Science, in the abstract, is supposed to be nonpolitical, even to transcend politics entirely. In truth, though, science is always conditioned by political reality--and by money.

So writes journalist Daniel Greenberg in this wide-ranging indictment of the way in which science is conducted in the United States. Although funding for scientific research has been readily available since the end of World War II, he maintains, research bureaucrats have transformed the enterprise into "a clever, well-financed claimant for money" and the successful quest for that funding into a condition of employment and advancement.

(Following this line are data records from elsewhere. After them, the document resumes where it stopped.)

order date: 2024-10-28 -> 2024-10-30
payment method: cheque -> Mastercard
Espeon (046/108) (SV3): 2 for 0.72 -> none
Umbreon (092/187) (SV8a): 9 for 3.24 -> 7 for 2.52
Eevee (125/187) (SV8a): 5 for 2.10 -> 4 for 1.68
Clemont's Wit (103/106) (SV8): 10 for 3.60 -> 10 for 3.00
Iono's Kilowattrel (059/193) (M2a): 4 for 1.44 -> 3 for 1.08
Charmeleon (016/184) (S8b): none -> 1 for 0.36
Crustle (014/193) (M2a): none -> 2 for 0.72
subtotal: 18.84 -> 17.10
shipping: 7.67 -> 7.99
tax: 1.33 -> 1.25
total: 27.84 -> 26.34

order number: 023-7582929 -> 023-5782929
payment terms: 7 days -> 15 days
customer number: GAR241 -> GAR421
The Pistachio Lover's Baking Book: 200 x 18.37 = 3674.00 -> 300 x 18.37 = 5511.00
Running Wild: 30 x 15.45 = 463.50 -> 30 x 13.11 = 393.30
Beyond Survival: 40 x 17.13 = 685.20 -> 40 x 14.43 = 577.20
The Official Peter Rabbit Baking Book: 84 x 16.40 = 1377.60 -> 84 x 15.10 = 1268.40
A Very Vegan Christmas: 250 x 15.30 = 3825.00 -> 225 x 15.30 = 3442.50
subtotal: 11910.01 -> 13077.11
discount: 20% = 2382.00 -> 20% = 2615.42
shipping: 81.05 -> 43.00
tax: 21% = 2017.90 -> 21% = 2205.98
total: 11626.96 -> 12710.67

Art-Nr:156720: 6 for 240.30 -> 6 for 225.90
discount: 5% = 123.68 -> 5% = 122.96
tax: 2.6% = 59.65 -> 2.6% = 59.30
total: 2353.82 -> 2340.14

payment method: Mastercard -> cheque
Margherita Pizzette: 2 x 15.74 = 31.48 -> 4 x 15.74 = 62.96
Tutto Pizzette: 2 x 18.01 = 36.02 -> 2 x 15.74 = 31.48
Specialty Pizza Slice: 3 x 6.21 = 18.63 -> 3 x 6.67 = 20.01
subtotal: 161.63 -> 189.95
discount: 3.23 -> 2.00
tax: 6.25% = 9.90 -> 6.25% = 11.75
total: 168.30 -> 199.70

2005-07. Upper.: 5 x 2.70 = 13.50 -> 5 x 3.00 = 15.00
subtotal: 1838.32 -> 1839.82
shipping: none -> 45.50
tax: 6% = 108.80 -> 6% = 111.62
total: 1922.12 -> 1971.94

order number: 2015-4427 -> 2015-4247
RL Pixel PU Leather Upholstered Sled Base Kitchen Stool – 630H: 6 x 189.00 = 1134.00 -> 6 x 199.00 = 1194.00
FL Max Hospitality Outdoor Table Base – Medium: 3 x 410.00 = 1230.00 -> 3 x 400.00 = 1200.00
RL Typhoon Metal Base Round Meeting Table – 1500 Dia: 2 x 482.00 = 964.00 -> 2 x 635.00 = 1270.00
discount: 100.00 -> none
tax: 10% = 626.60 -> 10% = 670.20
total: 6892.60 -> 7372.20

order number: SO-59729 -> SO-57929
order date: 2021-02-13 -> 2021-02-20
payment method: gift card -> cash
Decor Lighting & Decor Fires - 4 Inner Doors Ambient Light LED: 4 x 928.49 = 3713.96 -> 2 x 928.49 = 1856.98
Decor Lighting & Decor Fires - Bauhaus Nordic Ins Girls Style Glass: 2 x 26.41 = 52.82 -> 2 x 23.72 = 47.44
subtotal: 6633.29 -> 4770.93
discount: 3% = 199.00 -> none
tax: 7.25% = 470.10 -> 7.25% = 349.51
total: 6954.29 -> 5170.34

Given that climate, Greenberg suggests, basic research has suffered, so that many diseases go unconquered, while more politically glamorous investigations are rewarded. Increasingly corporatized--industry, he writes, accounts for two-thirds of all research and development dollars spent, and its "profit-seeking values" are radiating throughout the culture--scientific research is insufficiently policed and criticized, watched over only by the inmates. In the rush for funding, Greenberg argues, science becomes increasingly subject to ethical lapses, with scientists too easily endorsing dubious causes such as the so-called Star Wars missile-defense system and too readily putting human subjects in danger.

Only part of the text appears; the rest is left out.